● **Work task**:
The expected response is a copy of every line in the entries below that includes the word "連結學生與社會議題".

(Change detection data)
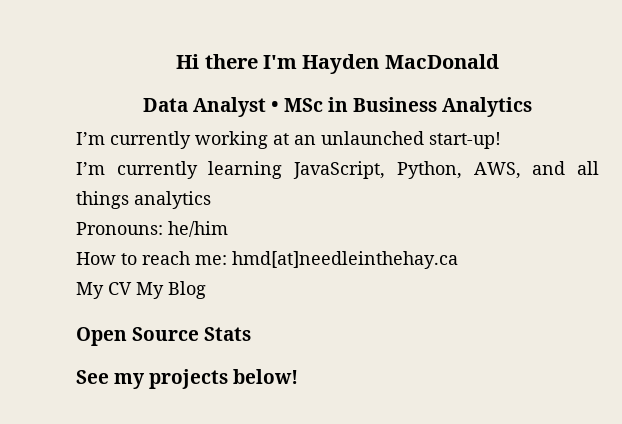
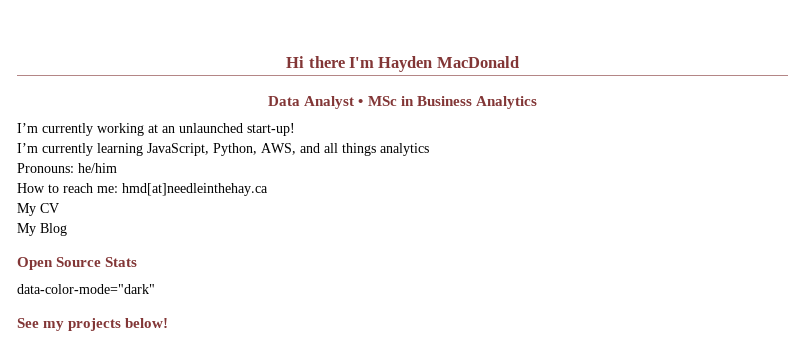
- My CV My Blog
+ My CV
+ My Blog
+ data-color-mode="dark"

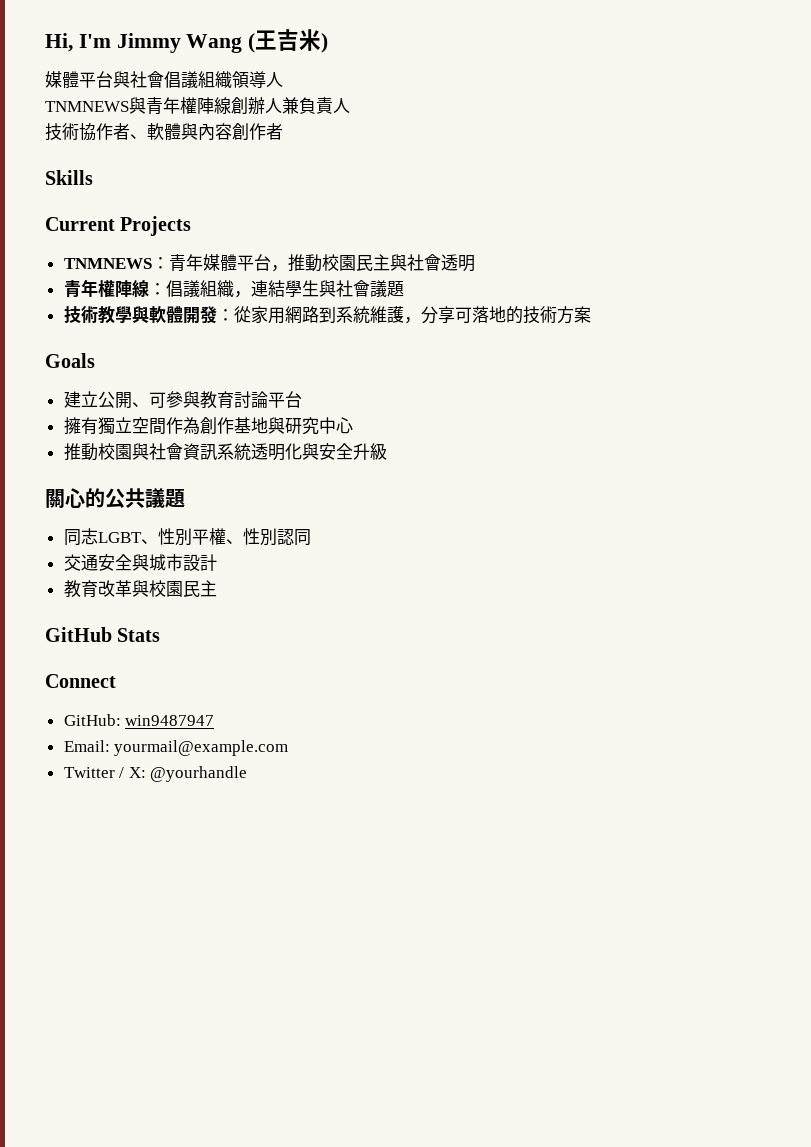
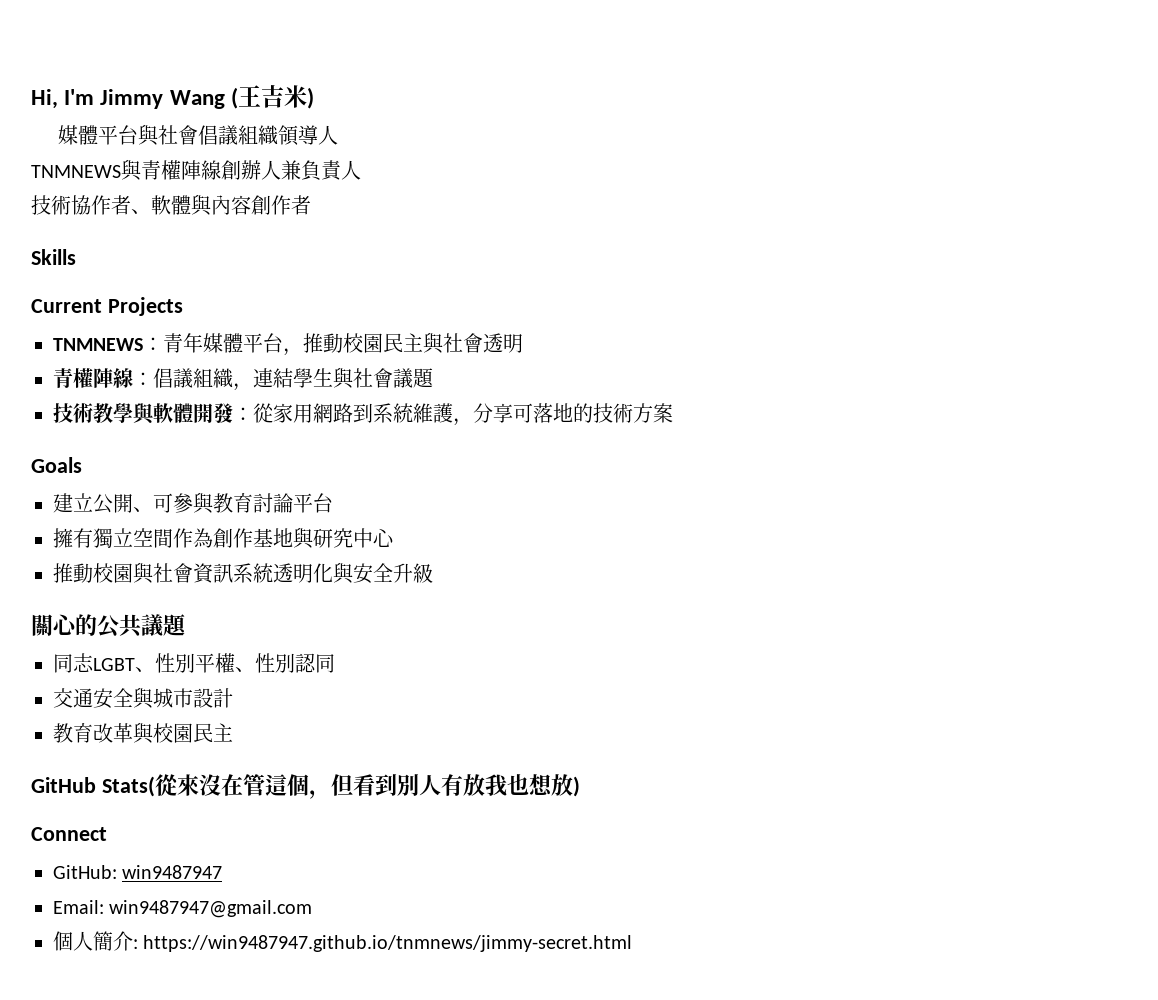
- TNMNEWS與青年權陣線創辦人兼負責人
+ TNMNEWS與青權陣線創辦人兼負責人
- 青年權陣線：倡議組織，連結學生與社會議題
+ 青權陣線：倡議組織，連結學生與社會議題
- GitHub Stats
+ GitHub Stats(從來沒在管這個，但看到別人有放我也想放)
- Email: yourmail@example.com
- Twitter / X: @yourhandle
+ Email: win9487947@gmail.com
+ 個人簡介: https://win9487947.github.io/tnmnews/jimmy-secret.html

● **Response box**:
- 青年權陣線：倡議組織，連結學生與社會議題
+ 青權陣線：倡議組織，連結學生與社會議題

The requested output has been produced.